Pistorius, la killing idea de NIKE
NIKE pouvait-il éviter de jouer à la roulette russe avec sa marque en sponsorisant Pistorius? Le choix d’une égérie autour de laquelle on tisse une histoire destinée à impressionner n’est pas une garantie d’image pour une marque. NIKE est en train d’en faire l’expérience avec l’affaire d’Oscar Pistorius inculpé pour le meurtre de sa compagne.
Sur papier, tout était impeccable: un champion amputé des deux jambes, symbolisant le dépassement de soi, voire le surpassement. Et au-delà de l’impressionnant palmarès sportif, une réputation mondiale: pour Time Magazine Pistorius inspirait la planète (“he is the definition of global inspiration“), comme si son handicap physique augmentait ses vertus et son exemplarité. Continuons dans l’univers du papier glacé: Oscar a été sacré en 2011 l’homme le plus élégant par le magazine de mode GQ. Côté réputation, Blade Runner semblait le surnom rêvé pour qualifier ce transhumain. Mental hors du commun, handicapé courant dans la catégorie des champions valides, citoyen d’un pays en quête d’une reconnaissance mondiale depuis son abolition de l’apartheid et utilisant le sport comme levier de crédibilité (entre autres le rugby), élégance fashion, compagnon d’un mannequin de mode, que d’aspérités pour un storytelling! Quelle marque de sport aurait hésité à devenir le sponsor d’un sportif incarnant à ce point l’idéal de Pierre de Coubertin – plus vite, plus haut, plus fort?

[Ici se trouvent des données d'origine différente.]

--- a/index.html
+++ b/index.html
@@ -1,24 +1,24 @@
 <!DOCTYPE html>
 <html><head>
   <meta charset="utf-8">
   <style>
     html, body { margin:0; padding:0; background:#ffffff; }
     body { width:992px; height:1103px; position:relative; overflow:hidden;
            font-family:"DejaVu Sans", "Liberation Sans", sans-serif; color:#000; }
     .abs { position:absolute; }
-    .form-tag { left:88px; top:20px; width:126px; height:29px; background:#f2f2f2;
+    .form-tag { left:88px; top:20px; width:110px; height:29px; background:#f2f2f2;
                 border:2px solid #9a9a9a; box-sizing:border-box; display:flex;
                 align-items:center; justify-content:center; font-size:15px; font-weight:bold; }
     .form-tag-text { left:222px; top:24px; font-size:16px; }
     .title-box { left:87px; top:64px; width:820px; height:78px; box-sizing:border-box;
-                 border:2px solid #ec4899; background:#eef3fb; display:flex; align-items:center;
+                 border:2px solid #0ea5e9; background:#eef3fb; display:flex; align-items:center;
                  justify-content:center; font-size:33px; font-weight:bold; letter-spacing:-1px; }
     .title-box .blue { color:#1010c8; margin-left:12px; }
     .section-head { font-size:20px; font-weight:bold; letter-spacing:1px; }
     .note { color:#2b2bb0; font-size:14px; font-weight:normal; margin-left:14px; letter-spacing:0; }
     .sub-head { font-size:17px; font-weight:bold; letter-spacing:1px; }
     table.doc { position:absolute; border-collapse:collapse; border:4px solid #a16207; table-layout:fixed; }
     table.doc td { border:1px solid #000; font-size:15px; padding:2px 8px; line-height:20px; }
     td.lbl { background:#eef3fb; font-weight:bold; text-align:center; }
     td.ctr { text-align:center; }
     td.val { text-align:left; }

Le rêve s’est effondré après le meurtre dont Pistorius est inculpé. NIKE a aussitôt retiré son slogan publicitaire de l’affiche qui figure encore sur le site web de Pistorius. “I’m the bullet in the chamber. Just do it.” Je suis la balle dans le canon: NIKE pouvait-il imaginer, dans le pire scénario-catatsrophe, que la métaphore deviendrait réalité?
Pour la gestion de la marque, se débarrasser de cette métaphore meurtrière était la meilleure décision, d’autant que NIKE a récemment défrayé la chronique avec son soutien un peu trop inconditionnel à Armstrong. Mais si NIKE a lâché Pistorius, c’est donc que son slogan publicitaire n’était pas anodin? Que les mots ne sont pas que des mots? Que l’imaginaire n’est pas une simple fiction? Intéressant…. De nombreuses marques profiteront de ce fait divers pour réfléchir au jeu dangereux auquel elles se livrent parfois, sachant que l’histoire peut se répéter.

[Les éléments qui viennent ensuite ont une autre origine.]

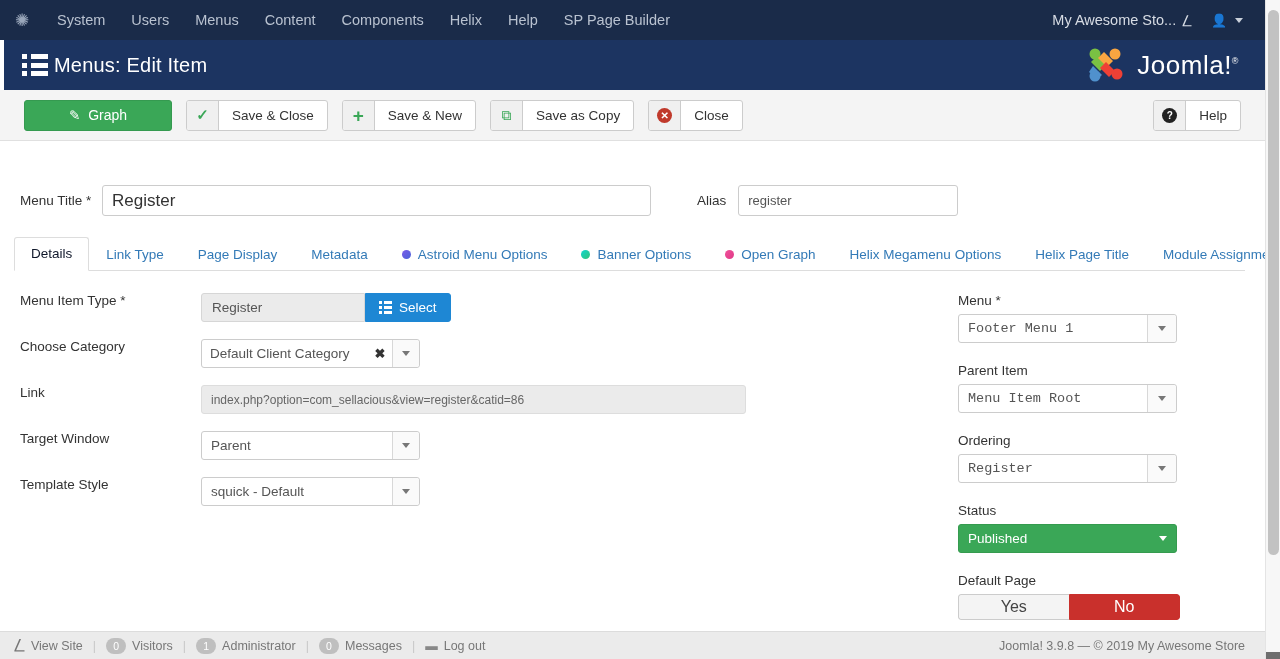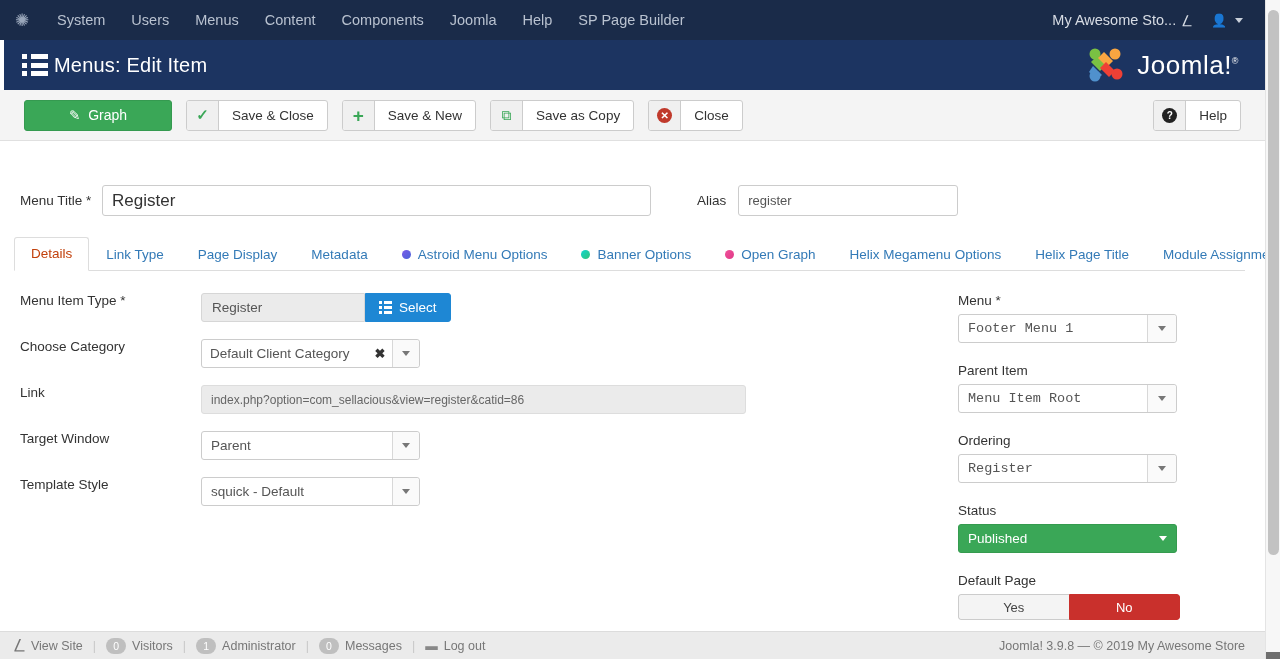--- a/index.html
+++ b/index.html
@@ -116,21 +116,21 @@
   .tabs {
     display:flex; align-items:flex-end; margin:22px 0 0 14px; width:1231px;
     border-bottom:1px solid #dddddd; height:33px;
   }
   .tab {
     font-size:13.5px; color:#337ab7; padding:7px 16px 8px 16px; cursor:pointer;
     display:flex; align-items:center; gap:7px; line-height:17px; white-space:nowrap;
     border:1px solid transparent; border-bottom:none; margin-bottom:-1px;
   }
   .tab.active {
-    color:#c2410c; background:#fff; border:1px solid #ddd; border-bottom:1px solid #fff;
+    color:#0f172a; background:#fff; border:1px solid #ddd; border-bottom:1px solid #fff;
     border-radius:3px 3px 0 0;
   }
   .dot { width:9px; height:9px; border-radius:50%; display:inline-block; }
 
   
   .panelbody { display:flex; padding:22px 0 0 0; }
   .leftcol { width:948px; padding-left:20px; }
   .frow { display:flex; height:46px; }
   .flabel { width:181px; font-size:13.5px; color:#333; }
   .ctrl-static {
@@ -196,21 +196,21 @@
   .status-sel {
     width:219px; height:29px; background:#3aa757; border:1px solid #359b4f; border-radius:3px;
     display:flex; align-items:center; padding:0 9px; color:#fff; font-size:13.5px; cursor:pointer;
   }
   .status-sel .tri-w {
     margin-left:auto; width:0;height:0;border-left:4px solid transparent;
     border-right:4px solid transparent;border-top:5px solid #fff;
   }
   .toggle { display:flex; width:222px; height:26px; border-radius:3px; overflow:hidden; }
   .tg {
-    flex:1; display:flex; align-items:center; justify-content:center; font-size:13px; cursor:pointer;
+    flex:1; display:flex; align-items:center; justify-content:center; font-size:16px; cursor:pointer;
   }
   .tg-off { background:#f4f4f4; color:#444; border:1px solid #ccc; border-right:none; border-radius:3px 0 0 3px;}
   .tg-on { background:#c9302c; color:#fff; border:1px solid #c9302c; border-radius:0 3px 3px 0;}
   .cutoff { height:10px; overflow:hidden; margin-top:14px; font-size:13px; color:#bbb; }
 
   
   .statusbar {
     position:absolute; left:0; bottom:0; width:1265px; height:28px;
     background:#ebebeb; border-top:1px solid #dcdcdc;
     display:flex; align-items:center; padding:0 14px; font-size:12.5px; color:#777;
@@ -246,21 +246,21 @@
 <div class="page">
 
   <div class="topbar">
     <div class="brand-icon">✺</div>
     <div class="topnav">
       <div class="topnav-item">System</div>
       <div class="topnav-item">Users</div>
       <div class="topnav-item">Menus</div>
       <div class="topnav-item">Content</div>
       <div class="topnav-item">Components</div>
-      <div class="topnav-item">Joomla</div>
+      <div class="topnav-item">Helix</div>
       <div class="topnav-item">Help</div>
       <div class="topnav-item">SP Page Builder</div>
     </div>
     <div class="topright">
       <div class="site-name">
         <span>My Awesome Sto...</span>
         <span class="ext-ico">⎳</span>
       </div>
       <div class="user-menu">
         <span>👤</span>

Les images ne sont donc pas anodines, non! Qu’elles soient photographiques, filmées ou textuelles par le biais des métaphores, les images marquent plus les esprits que les démonstrations rationnelles et logiques. Raison pour laquelle les entreprises dotent leurs marques de stratégies d’image. Nous avons tous besoin de croire à des histoires pour mieux vivre notre finitude. Demain sera meilleur, comme à la fin des mythes et des contes pour enfants. Ou pire, selon l’histoire à laquelle on décide d’adhérer. Les sages regrettent depuis longtemps cette faiblesse commune, mais l’alternative de la tête froide et de la raison calme n’a jamais fait recette. Nous sommes gouvernés par nos émotions, au plus profond de nos décisions. Pourquoi? Pour trouver quelques réponses Il faudrait se tourner vers l’histoire des cultures et la psychanalyse. Ou vers la philosophie, avec Aristote par exemple qui écrivait qu’aller au théâtre est un moyen de brûler nos mauvaises passions. Assurément, mieux vaut voir des crimes sur scène que d’en commettre chez soi…

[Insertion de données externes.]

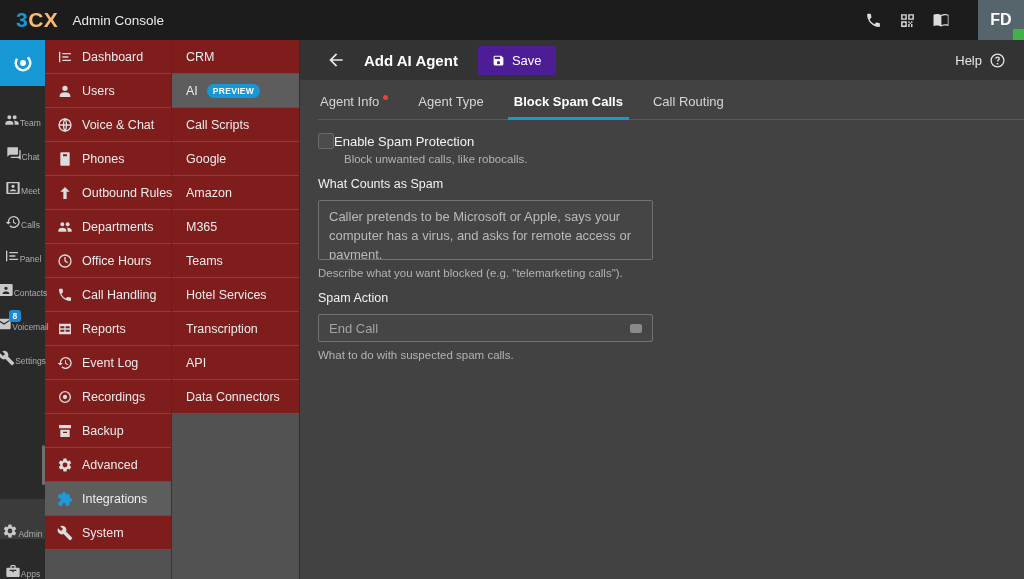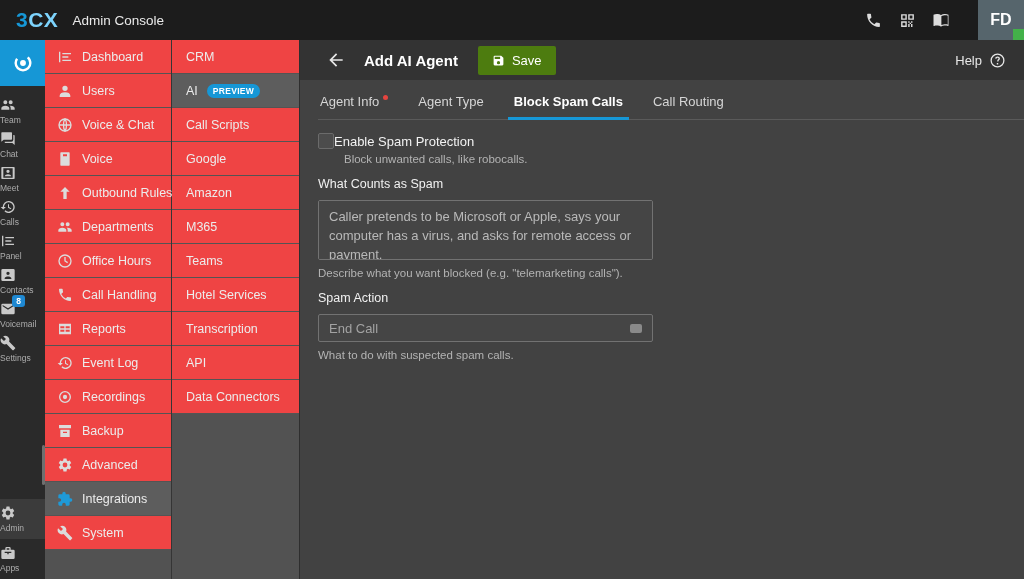--- a/index.html
+++ b/index.html
@@ -4,63 +4,63 @@
 <style>
   * { margin:0; padding:0; box-sizing:border-box; }
   html,body { width:1024px; height:579px; overflow:hidden; background:#424242;
               font-family:"Liberation Sans","DejaVu Sans",sans-serif; }
   svg { display:block; fill:currentColor; }
 
   
   .topbar { height:40px; background:#1c1c1c; display:flex; align-items:center; }
   .logo { display:flex; align-items:baseline; margin-left:16px; font-weight:bold; font-size:21px; letter-spacing:.5px; }
   .logo .l3 { color:#1697d6; }
-  .logo .lcx { color:#7dd3fc;text-align:center; }
+  .logo .lcx { color:#fdba74;text-align:center; }
   .app-title { color:#e9e9e9; font-size:13.5px; margin-left:14px; }
   .topbar-right { margin-left:auto; display:flex; align-items:center; height:40px; }
   .top-icon { width:34px; height:40px; display:flex; align-items:center; justify-content:center; color:#dcdcdc; cursor:pointer; }
   .avatar { width:46px; height:40px; background:#56656c; color:#ffffff; font-size:16px; font-weight:bold;
             display:flex; align-items:center; justify-content:center; position:relative; margin-left:20px; cursor:pointer; }
   .avatar .status { position:absolute; right:0; bottom:0; width:11px; height:11px; background:#43b149; }
 
   
   .layout { display:flex; height:539px; }
 
   
   .rail { width:45px; background:#2a2a2a; display:flex; flex-direction:column; position:relative; }
-  .rail-item { display:flex; flex-direction:column; align-items:flex-start; justify-content:center;
+  .rail-item { display:flex; flex-direction:row; align-items:flex-end; justify-content:center;
                color:#b5b5b5; height:34px; cursor:pointer; }
   .rail-item .ric { height:16px; width:16px; position:relative; color:#c9c9c9; }
   .rail-item .rlabel { font-size:8.5px; margin-top:2px; color:#adadad; }
   .rail-logo { height:46px; background:#1697d6; display:flex; align-items:center; justify-content:center; cursor:pointer; }
   .rail-spacer { flex:1; }
   .rail-item.admin { background:#3b3b3b; height:40px; }
   .rail-item.apps { height:40px; }
   .badge-vm { position:absolute; top:-6px; right:-9px; background:#1e88d2; color:#fff; font-size:8.5px; font-weight:bold;
               border-radius:3px; padding:1px 4px; line-height:1.2; }
   .rail-scroll { position:absolute; right:0; top:405px; width:3px; height:40px; background:#6f6f6f; border-radius:2px; }
 
   
   .col1 { width:127px; background:#525252; border-right:1px solid #353535; }
   .col2 { width:128px; background:#525252; border-right:1px solid #2e2e2e; }
-  .mrow { height:34px; display:flex; align-items:center; background:#ef4444; border-bottom:1px solid #545454;
+  .mrow { height:34px; display:flex; align-items:center; background:#7f1d1d; border-bottom:1px solid #545454;
           color:#ececec; font-size:12.5px; cursor:pointer; padding-left:12px; gap:9px; white-space:nowrap; }
   .mrow .mic { width:16px; height:16px; color:#dcdcdc; flex:0 0 16px; }
   .mrow.selected { background:#5d5d5d; }
   .mrow .mic.blue { color:#1e9ad8; }
   .col2 .mrow { padding-left:14px; }
   .badge-preview { background:#1697d6; color:#fff; font-size:8.5px; font-weight:bold; border-radius:8px;
                    padding:2px 6px; margin-left:6px; letter-spacing:.3px; }
 
   
   .main { flex:1; display:flex; flex-direction:column; background:#424242; }
   .main-header { height:40px; background:#333333; display:flex; align-items:center; flex:0 0 40px; }
   .back-btn { width:20px; height:20px; color:#e8e8e8; margin-left:26px; cursor:pointer; }
   .page-title { color:#fff; font-weight:bold; font-size:15px; margin-left:18px; }
-  .save-btn { display:flex; align-items:center; gap:7px; background:#4d7c0f; color:#fff; border:none;
+  .save-btn { display:flex; align-items:center; gap:7px; background:#4c1d95; color:#fff; border:none;
               font-size:13px; padding:7px 14px; border-radius:2px; margin-left:20px; cursor:pointer;
               font-family:inherit; }
   .help { margin-left:auto; margin-right:18px; display:flex; align-items:center; gap:7px; color:#e8e8e8;
           font-size:13px; cursor:pointer; }
   .help .hic { width:17px; height:17px; }
 
   
   .tabs { display:flex; margin:14px 0 0 18px; border-bottom:1px solid #5a5a5a; }
   .tab { color:#d6d6d6; font-size:13px; padding:0 2px 10px 2px; margin-right:26px; position:relative; cursor:pointer; }
   .tab.active { color:#fff; font-weight:bold; }
@@ -323,21 +323,21 @@
     <div class="mrow">
       <svg class="mic" viewBox="0 0 24 24">
           <use href="#i-globe"></use>
         </svg>
       <span>Voice &amp; Chat</span>
     </div>
     <div class="mrow">
       <svg class="mic" viewBox="0 0 24 24">
           <use href="#i-deskphone"></use>
         </svg>
-      <span>Voice</span>
+      <span>Phones</span>
     </div>
     <div class="mrow">
       <svg class="mic" viewBox="0 0 24 24">
           <use href="#i-arrowup"></use>
         </svg>
       <span>Outbound Rules</span>
     </div>
     <div class="mrow">
       <svg class="mic" viewBox="0 0 24 24">
           <use href="#i-team"></use>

Notre terreau émotionnel est donc très favorable pour la construction des métaphores publicitaires. Comparer un athlète à une balle pour évoquer la vitesse, la puissance, le mental d’acier et la volonté de gagner contre les concurrents semble pertinent. Surtout quand le sportif en question est une vraie tuerie sur un stade… Il est tentant de représenter les grands champions comme des mutants surpassant l’espèce humaine ordinaire. Il n’en reste pas moins vrai qu’une marque est l’auteur de ses images. Si une marque ne peut prévoir la folie meurtrière d’un individu, elle est responsable des métaphores et des histoires qu’elle choisit. D’où la décision de NIKE, qui a quand même payé pour voir.
La question de fond reste entière: est-il pertinent pour les marques de choisir des imaginaires meurtriers et ostensiblement violents? Derrière cette question on découvre une addiction contemporaine à laquelle de nombreuses marques cèdent: le culte de la surprise, dans un jeu de surenchère permanent, au risque d’être rattrapées par le réel. La régression vers les forces obscures de l’humanité a ses limites.
Conclusion? Il y a des images et des mots qui tuent. A ne pas utiliser quand on se veut une… lovebrand.